Baculovirus gp64 envelope glycoprotein is sufficient to mediate pH-dependent membrane fusion.

The baculovirus gp64 envelope glycoprotein is a major component of the envelope of the budded virus (BV) and is involved in BV entry into the host cell by endocytosis. To determine whether gp64 alone was sufficient to mediate membrane fusion, the Orgyia pseudotsugata multicapsid nuclear polyhedrosis virus gp64 protein was transiently expressed in uninfected insect cells. Cells expressing the baculovirus gp64 protein were examined for membrane fusion activity by using a syncytium formation assay under various conditions of exposure to low pH. Cells expressing the gp64 protein mediated membrane fusion and syncytium formation in a pH-dependent manner. A pH of 5.5 or lower was required to induce membrane fusion. In addition, exposure of gp64-expressing cells to low pH for as little as 5 s was sufficient to induce gp64-mediated syncytium formation. These studies provide direct evidence that gp64 is a pH-dependent membrane fusion protein and suggest that gp64 is the protein responsible for fusion of the virion envelope with the endosome membrane during BV entry into the host cell by endocytosis.

A synthetic early promoter from a baculovirus: roles of the TATA box and conserved start site CAGT sequence in basal levels of transcription.

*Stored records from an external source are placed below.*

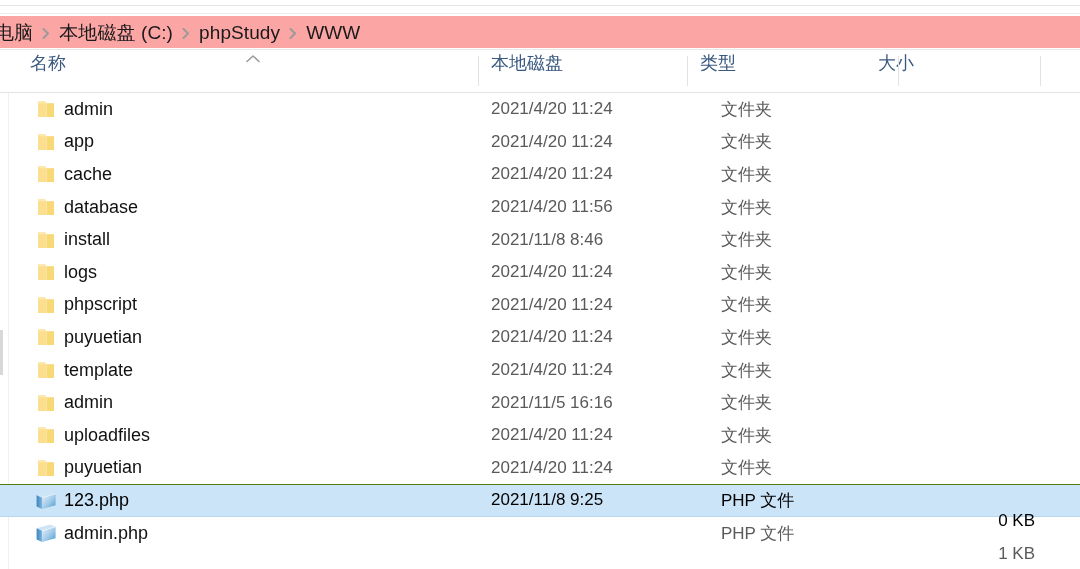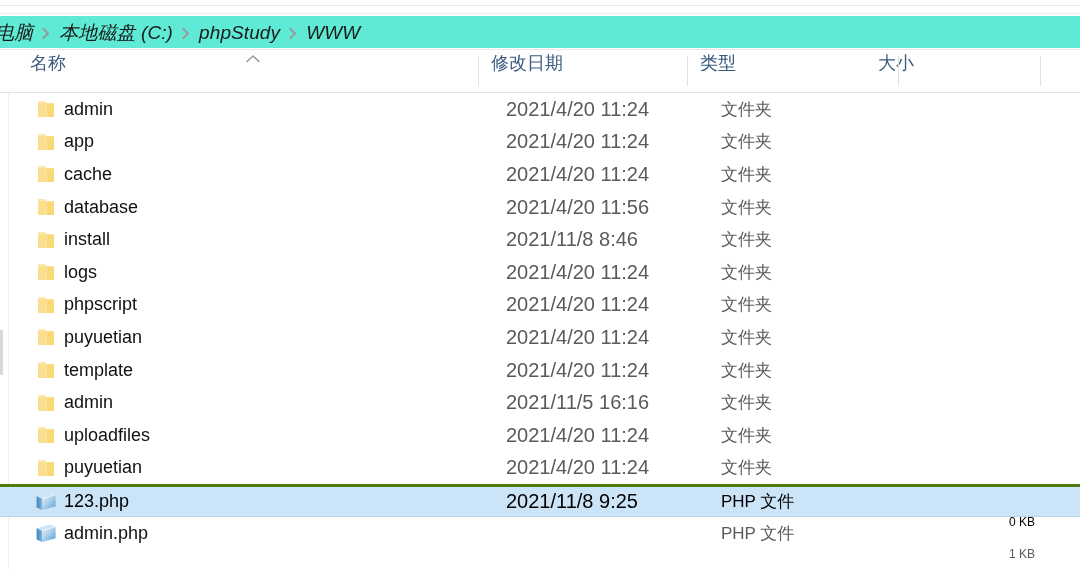--- a/index.html
+++ b/index.html
@@ -32,22 +32,21 @@
   }
 
   
   .breadcrumb-bar {
     position: absolute;
     left: 0; top: 16px;
     width: 1080px; height: 32px;
     display: flex;
     align-items: center;
     overflow: hidden;
-    background: #5eead4;
-    font-style: italic;
+    background: #fca5a5;
   }
   .crumb {
     font-size: 19px;
     color: #1a1a1a;
     white-space: nowrap;
     line-height: 1;
     letter-spacing: 0.1px;
   }
   .crumb.clipped {
     margin-left: -5px;
@@ -128,21 +127,21 @@
     overflow: hidden;
   }
   .row {
     position: relative;
     height: 32.6px;
     display: flex;
     align-items: center;
   }
   .row.selected {
     background: #cce4f7;
-    border-top: 3px solid #4d7c0f;
+    border-top: 1px solid #4d7c0f;
     border-bottom: 1px solid #b5d7f0;
     box-sizing: border-box;
   }
   .row.selected .cell-name,
   .row.selected .cell-date,
   .row.selected .cell-type,
   .row.selected .cell-size { color: #000000; }
 
   .cell-icon {
     position: absolute;
@@ -154,37 +153,37 @@
   }
   .cell-name {
     position: absolute;
     left: 64px;
     font-size: 18px;
     color: #111111;
     white-space: nowrap;
   }
   .cell-date {
     position: absolute;
-    left: 506px;
-    font-size: 20px;
+    left: 491px;
+    font-size: 17px;
     color: #5a5a5a;
     white-space: nowrap;
   }
   .cell-type {
     position: absolute;
     left: 700px;
     font-size: 17px;
     color: #5a5a5a;
     white-space: nowrap;
     margin-left: 21px;
   }
   .cell-size {
     position: absolute;
     right: 45px;
-    font-size: 12px;
+    font-size: 17px;
     color: #5a5a5a;
     white-space: nowrap;
     text-align: right;
     margin-top: 42px;
   }
 
   
   .ico-folder { display: block; }
   .ico-php { display: block; }
 </style>
@@ -220,21 +219,21 @@
 <div class="scroll-sliver"></div>
 
 <div class="col-header">
   <div class="hdr-line-top"></div>
   <div class="hdr-line-bottom"></div>
   <div id="header-cells">
       <div class="hdr-cell" style="left: 30px; width: 448px;">
         <span>名称</span>
       </div>
       <div class="hdr-cell" style="left: 491px; width: 209px;">
-        <span>修改日期</span>
+        <span>本地磁盘</span>
       </div>
       <div class="hdr-cell" style="left: 700px; width: 211px;">
         <span>类型</span>
       </div>
       <div class="hdr-cell" style="left: 878px; width: 129px; text-align: center;">
         <span>大小</span>
       </div>
     </div>
   <div id="header-dividers">
       <div class="hdr-div" style="left: 478px;"></div>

Many baculovirus early genes and insect genes transcribed by RNA polymerase II have a conserved transcription start site sequence (CAGT) located downstream of a consensus TATA box. To examine the functions and interactions of these two motifs in initiating accurately positioned basal transcription, a 43-nt synthetic promoter was synthesized from the TATA box and start site sequences of the gp64 early promoter from the Orgyia pseudotsugata multicapsid nuclear polyhedrosis virus (OpMNPV). The synthetic promoter initiated accurately and was also transactivated by the baculovirus transcriptional activator, IE1. To determine the roles of sequences within the 43-nt synthetic promoter, a series of linker-scanning and spacing mutations were analyzed for transcriptional activity, start site selection, and transactivation. Linker-scanning mutations were examined in vivo by transient expression and reporter gene assays. To examine transcription start site selection, promoter constructs were used for in vitro transcription in nuclear extracts from uninfected Spodoptera frugiperda (Sf9) cells. In vivo and in vitro analyses show that the TATA box, and not the start site CAGT, is the primary element controlling start site selection. Substitution of the conserved start site CAGT sequence resulted in a reduction of both reporter gene activity and in vitro transcripts, although transcripts initiated accurately. Data from linker-scanning and spacing mutations indicate that the conserved start site CAGT sequences are not required for accurate initiation but sequences at the start site play an important role in initiation efficiency.